-------- SOURCE MATERIAL
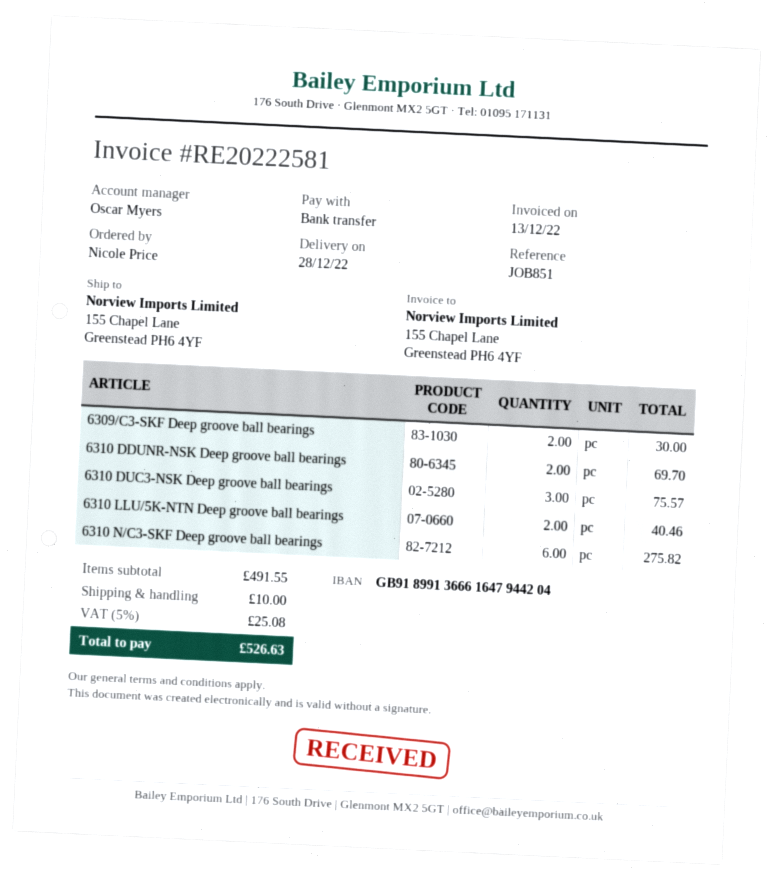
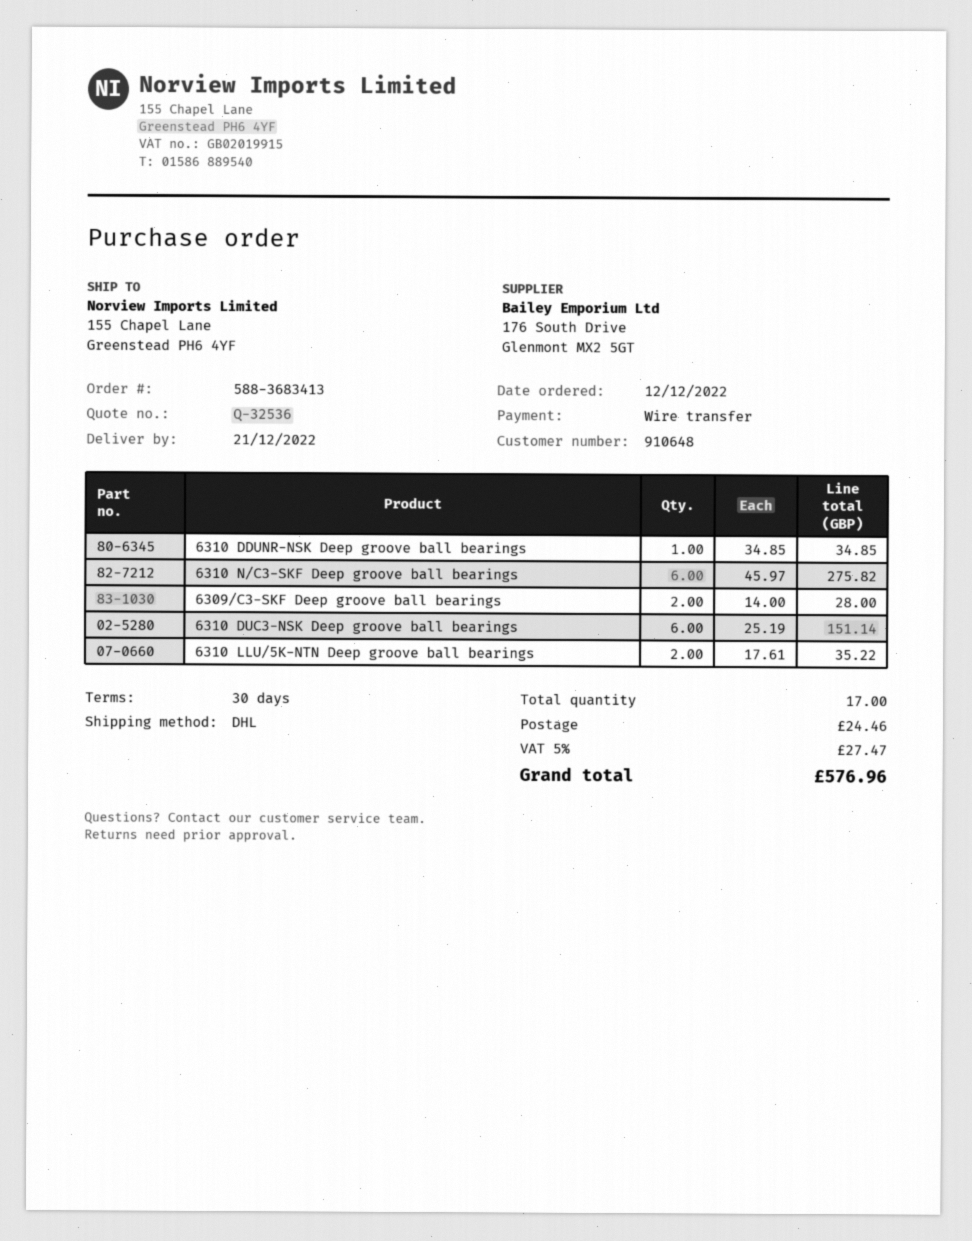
delivery date: 2022-12-28 -> 2022-12-21
6309/C3-SKF Deep groove ball bearings: 2 for 30.00 -> 2 for 28.00
6310 DDUNR-NSK Deep groove ball bearings: 2 for 69.70 -> 1 for 34.85
6310 DUC3-NSK Deep groove ball bearings: 3 for 75.57 -> 6 for 151.14
6310 LLU/5K-NTN Deep groove ball bearings: 2 for 40.46 -> 2 for 35.22
shipping: 10.00 -> 24.46
tax: 5% = 25.08 -> 5% = 27.47
total: 526.63 -> 576.96

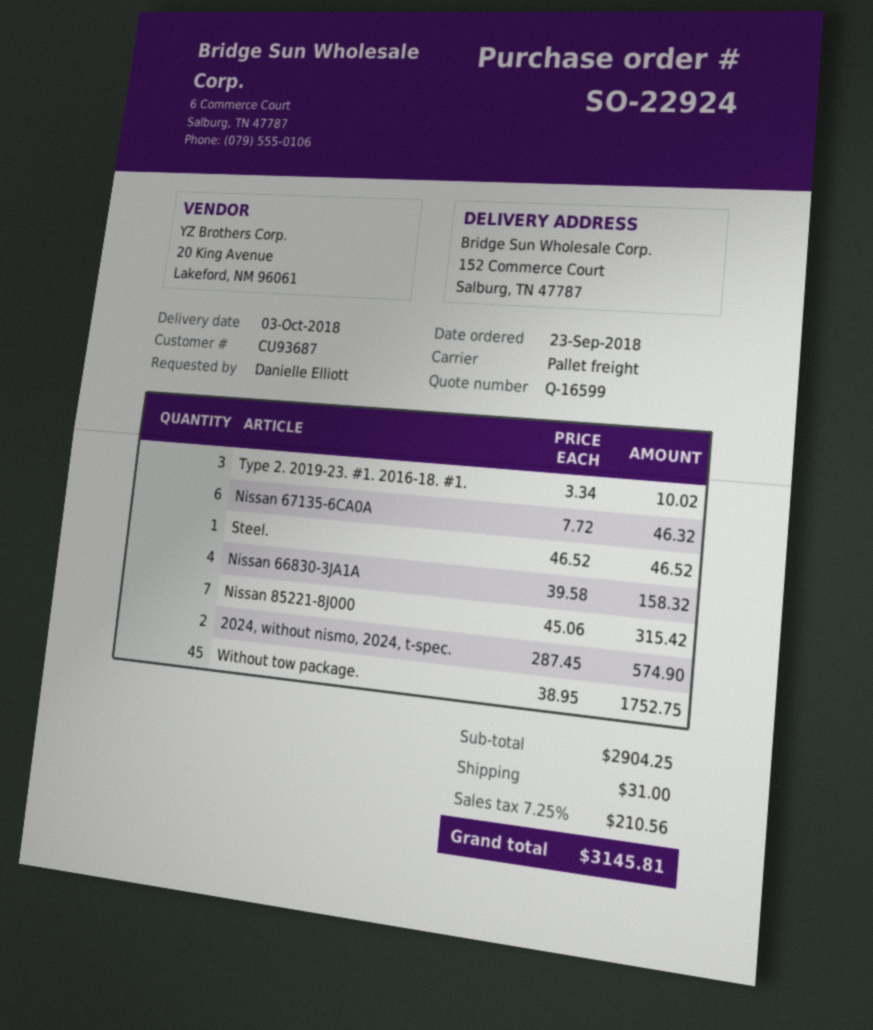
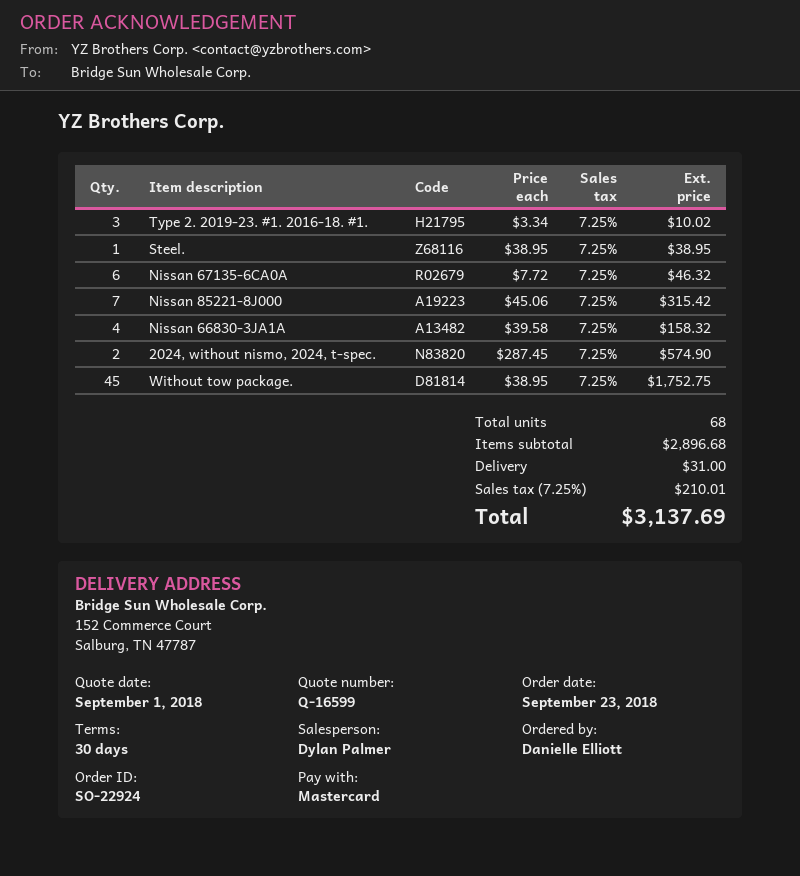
Steel.: 1 x 46.52 = 46.52 -> 1 x 38.95 = 38.95
subtotal: 2904.25 -> 2896.68
tax: 7.25% = 210.56 -> 7.25% = 210.01
total: 3145.81 -> 3137.69

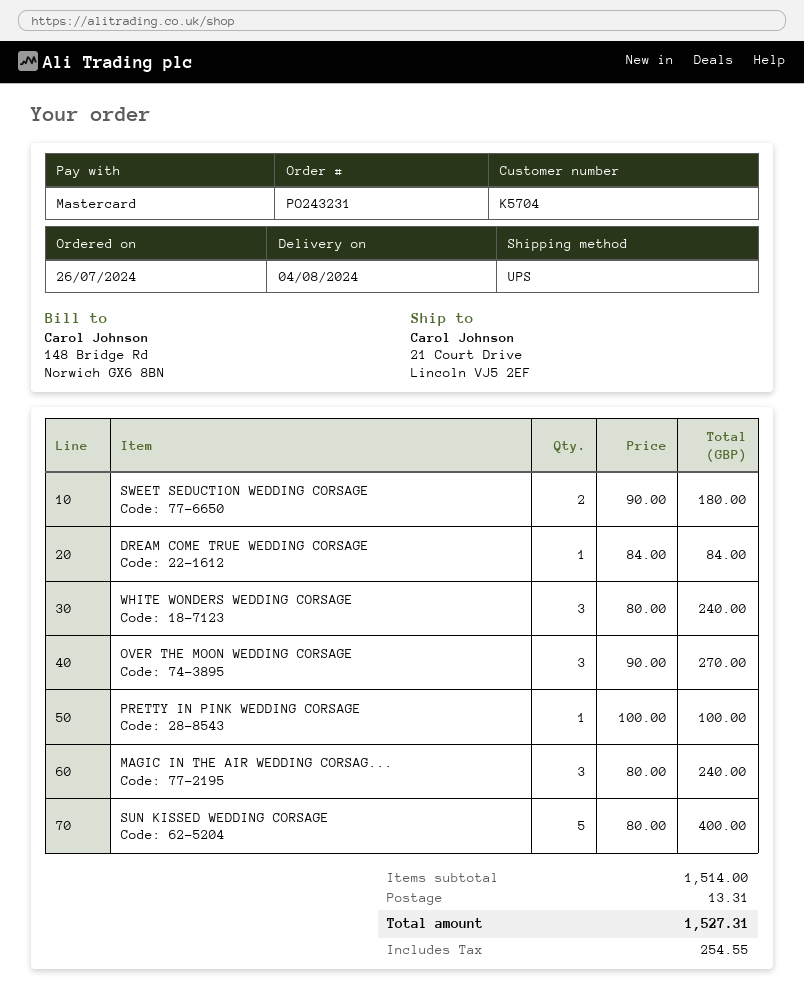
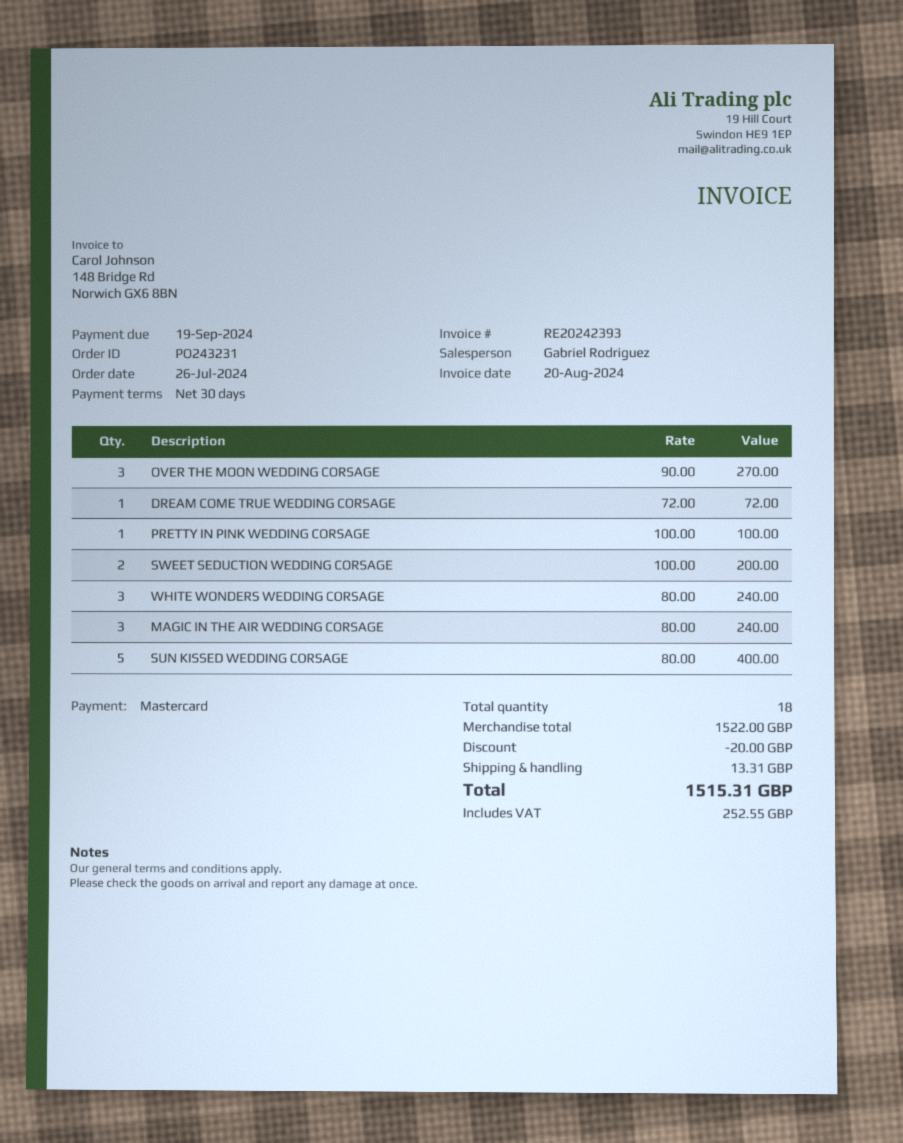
SWEET SEDUCTION WEDDING CORSAGE: 2 x 90.00 = 180.00 -> 2 x 100.00 = 200.00
DREAM COME TRUE WEDDING CORSAGE: 1 x 84.00 = 84.00 -> 1 x 72.00 = 72.00
subtotal: 1514.00 -> 1522.00
discount: none -> 20.00
tax: 254.55 -> 252.55
total: 1527.31 -> 1515.31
----------------
AIM OF THE EXERCISE:
Every line above that holds the word "WEDDING" should be copied out.

WORKED SOLUTION:
SWEET SEDUCTION WEDDING CORSAGE: 2 x 90.00 = 180.00 -> 2 x 100.00 = 200.00
DREAM COME TRUE WEDDING CORSAGE: 1 x 84.00 = 84.00 -> 1 x 72.00 = 72.00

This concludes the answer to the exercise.